The Subject and the Object
Amidst ties, shoes, hats, and other items displayed in window shops of a gallery in the center of São Paulo, there is an object with a distinct format and composition from the others around it. Leather cutouts are joined by small rings and juxtaposed on velvet, and together they form a new object, a banner. Despite its abstraction, it is striking that the parts—pieces of leather, velvet, and hoop earrings—allude to the universe of the body, and more than that, of the female body. Besides, the irregularity of the cutouts preserves the memory of the gestures that created them, and the object as a whole reflects on the relations between the material and the individual as indicated by the video presented next to it.
In the video, the artist appears wearing that same leather jacket with scissors in hand. Soon she starts to cut. Each gesture leads to the fragmentation of the original form, transforming the coat into a patchwork while making her torso visible. Cutting, however, is not easy. The material is tough, and the movements require effort, as seen in the artist’s expressions. The difficulty of cutting can also be perceived in parallel with exposing the body, making it vulnerable, especially as it is presented in public space.

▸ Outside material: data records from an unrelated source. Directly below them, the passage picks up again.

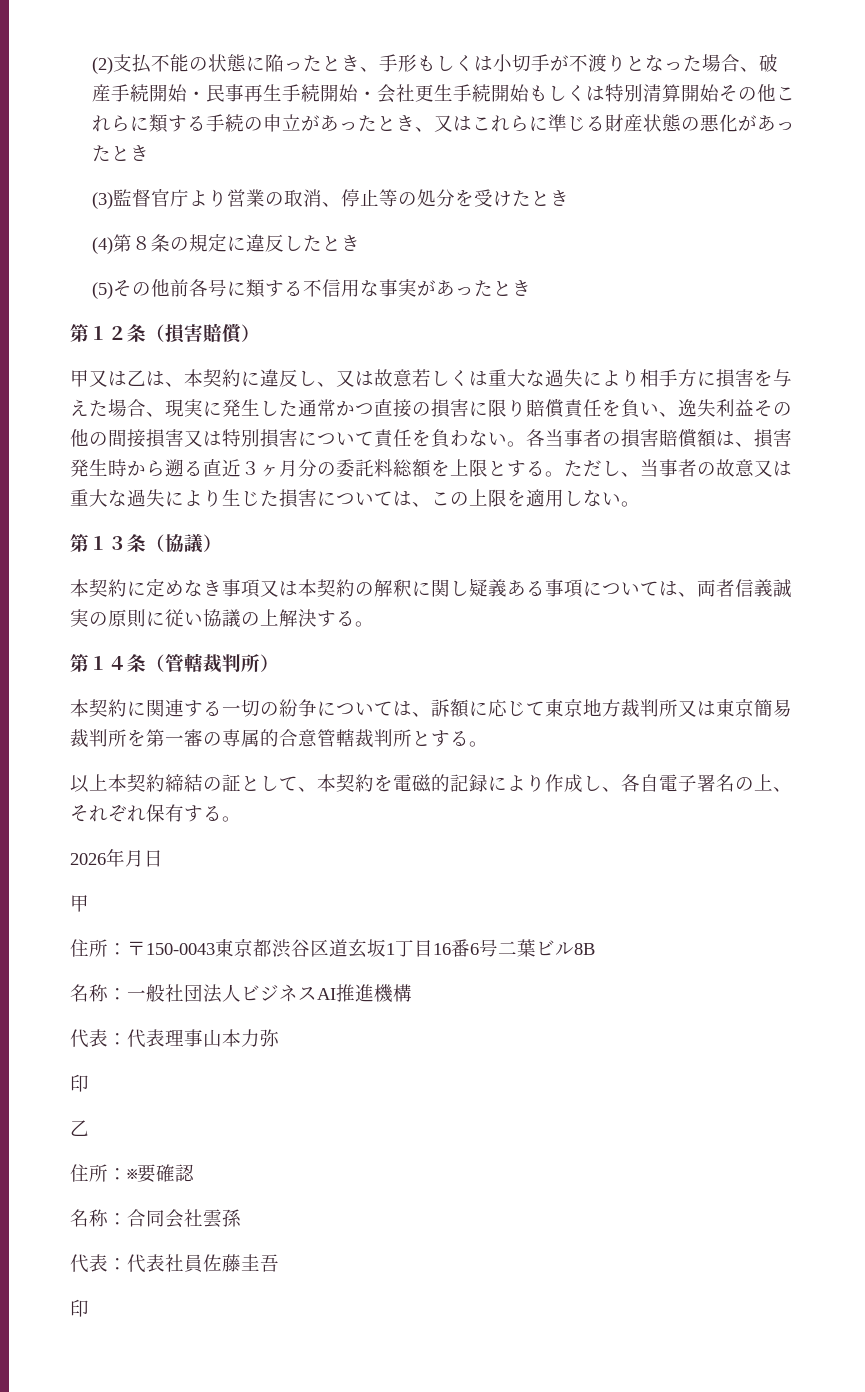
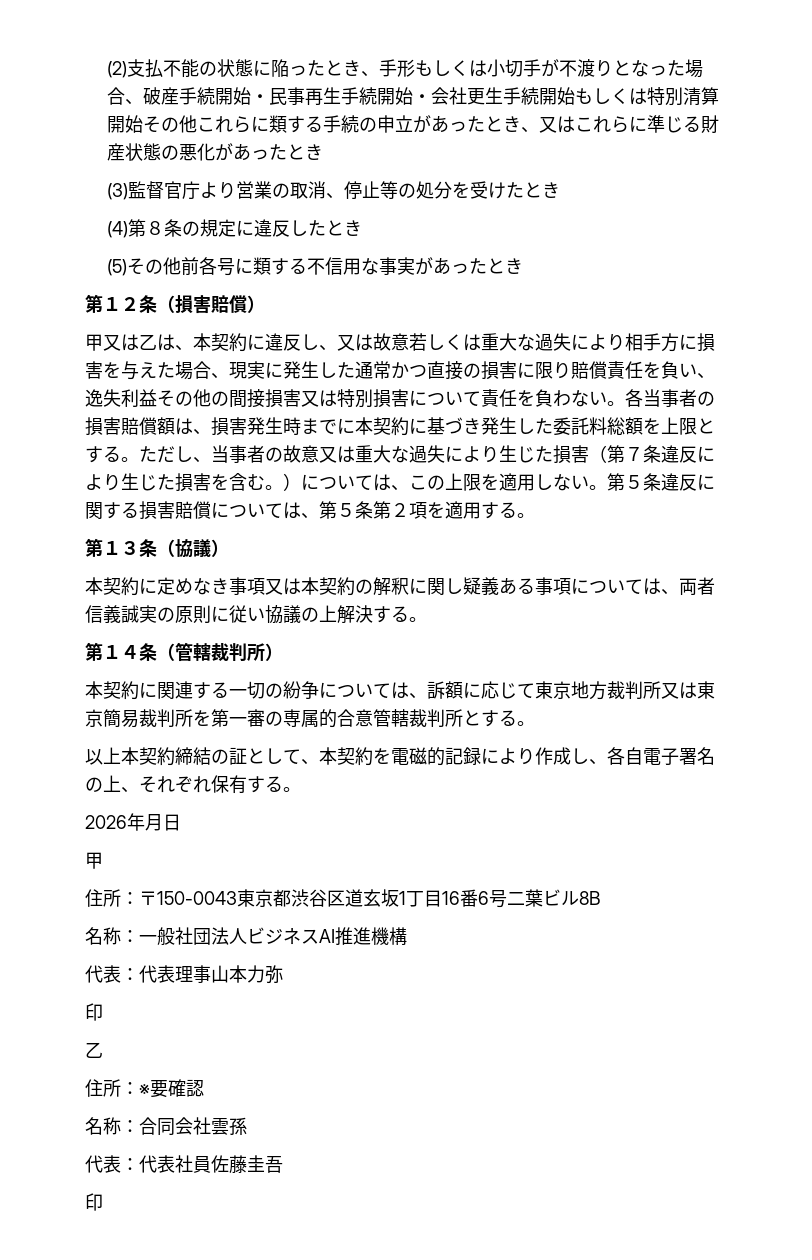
- 各当事者の損害賠償額は、損害発生時から遡る直近３ヶ月分の委託料総額を上限とする。
+ 各当事者の損害賠償額は、損害発生時までに本契約に基づき発生した委託料総額を上限とする。
- ただし、当事者の故意又は重大な過失により生じた損害については、この上限を適用しない。
+ ただし、当事者の故意又は重大な過失により生じた損害（第７条違反により生じた損害を含む。）については、この上限を適用しない。第５条違反に関する損害賠償については、第５条第２項を適用する。

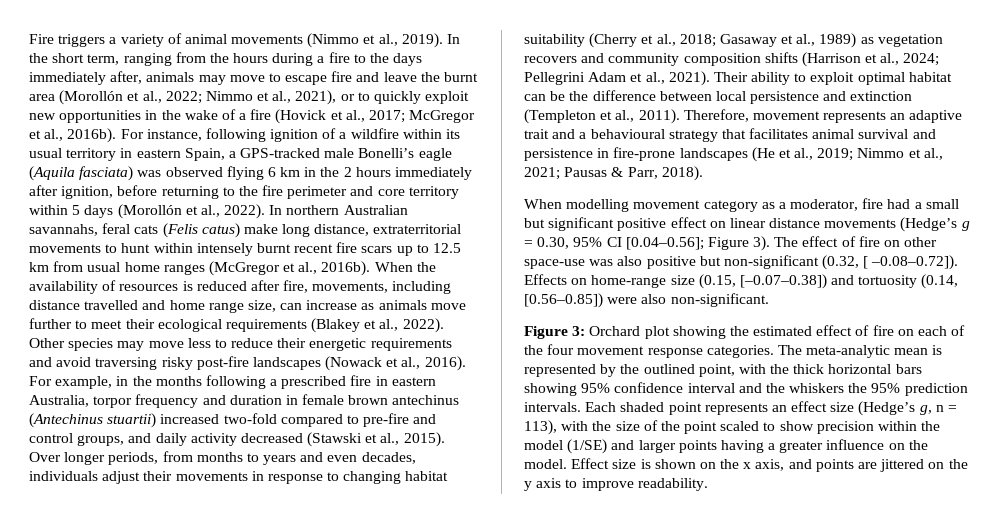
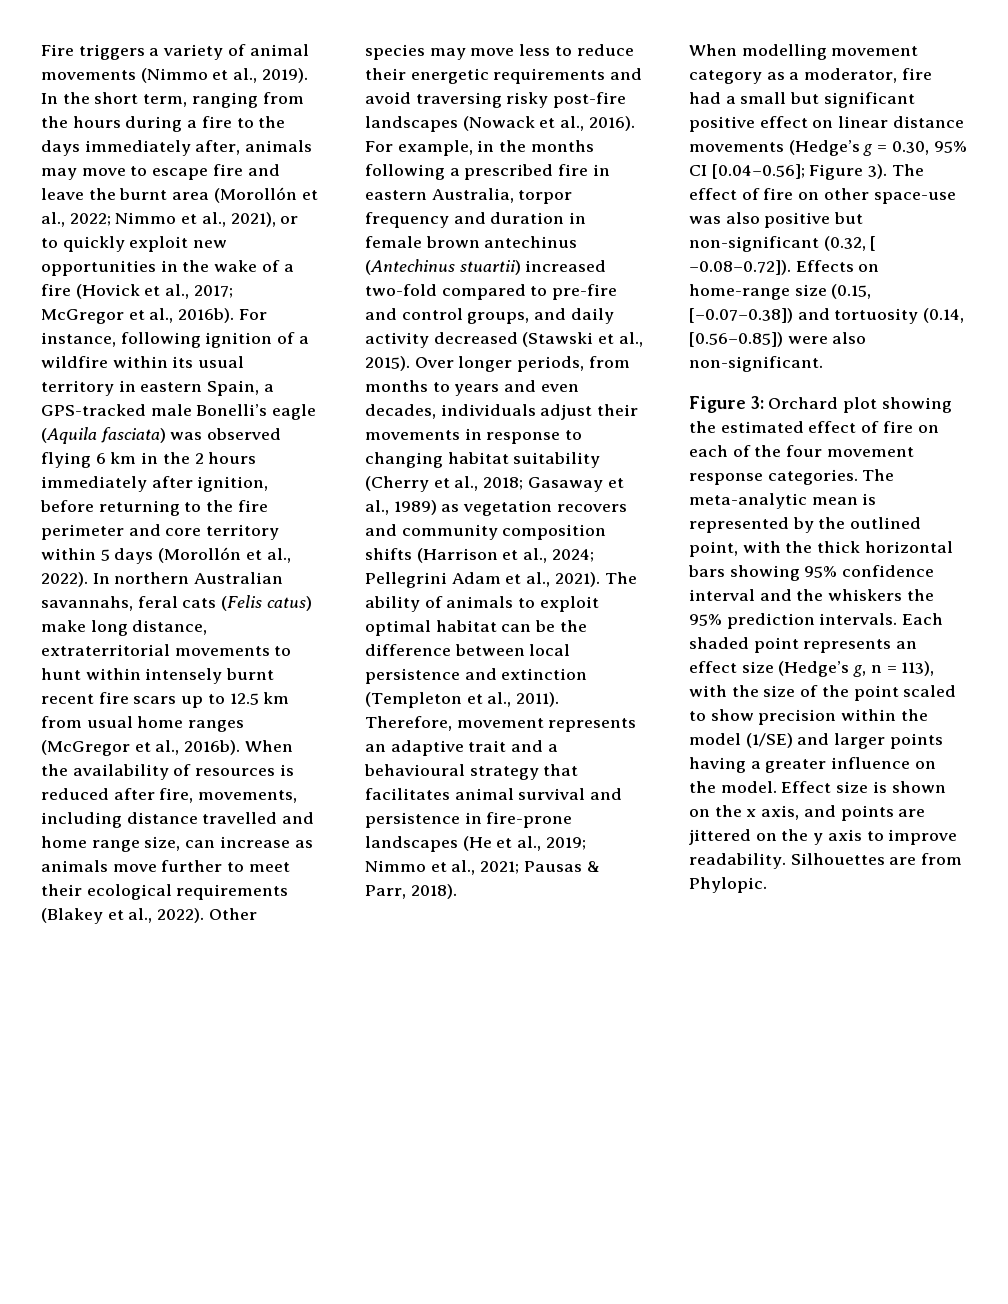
- Their ability to exploit optimal habitat can be the difference between local persistence and extinction (Templeton et al., 2011).
+ The ability of animals to exploit optimal habitat can be the difference between local persistence and extinction (Templeton et al., 2011).
+ Silhouettes are from Phylopic.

Julia Brandão is an artist whose work investigates the body and its relations to notions of identity, culture, and memory. Dealing predominantly with fabrics, the artist explores materialities and techniques that cross the domains of visual arts, sewing, and tapestry. Usually starting with cutouts, the artist produces collages, sculptures, performances, and installations in which one can inhabit. Her works bring together elements of personal domain and popular culture that seek to establish emotional connections and activate collective memories. More recently, the artist started to experiment with videos and performances in which she is present, reflecting on the relationship between the fabric and the body. As part of her investigations, she is interested in exploring social identities and classifications and ways to destabilize what is already accepted. This research includes works such as Fragmented Body (2018), in which pieces cut from the artist’s clothes are sewn and reconstructed, searching for a new unit on the canvas; The Body and its Emptiness (2018), a performance in which the artist cuts large areas of juxtaposed fabrics, creating connections between them while also building a three-dimensional composition; and A Men’s Suit (2019), a performance in which she attempts, insistently and without success, to wear a masculine suit, which is later decomposed and recreated in new artistic work.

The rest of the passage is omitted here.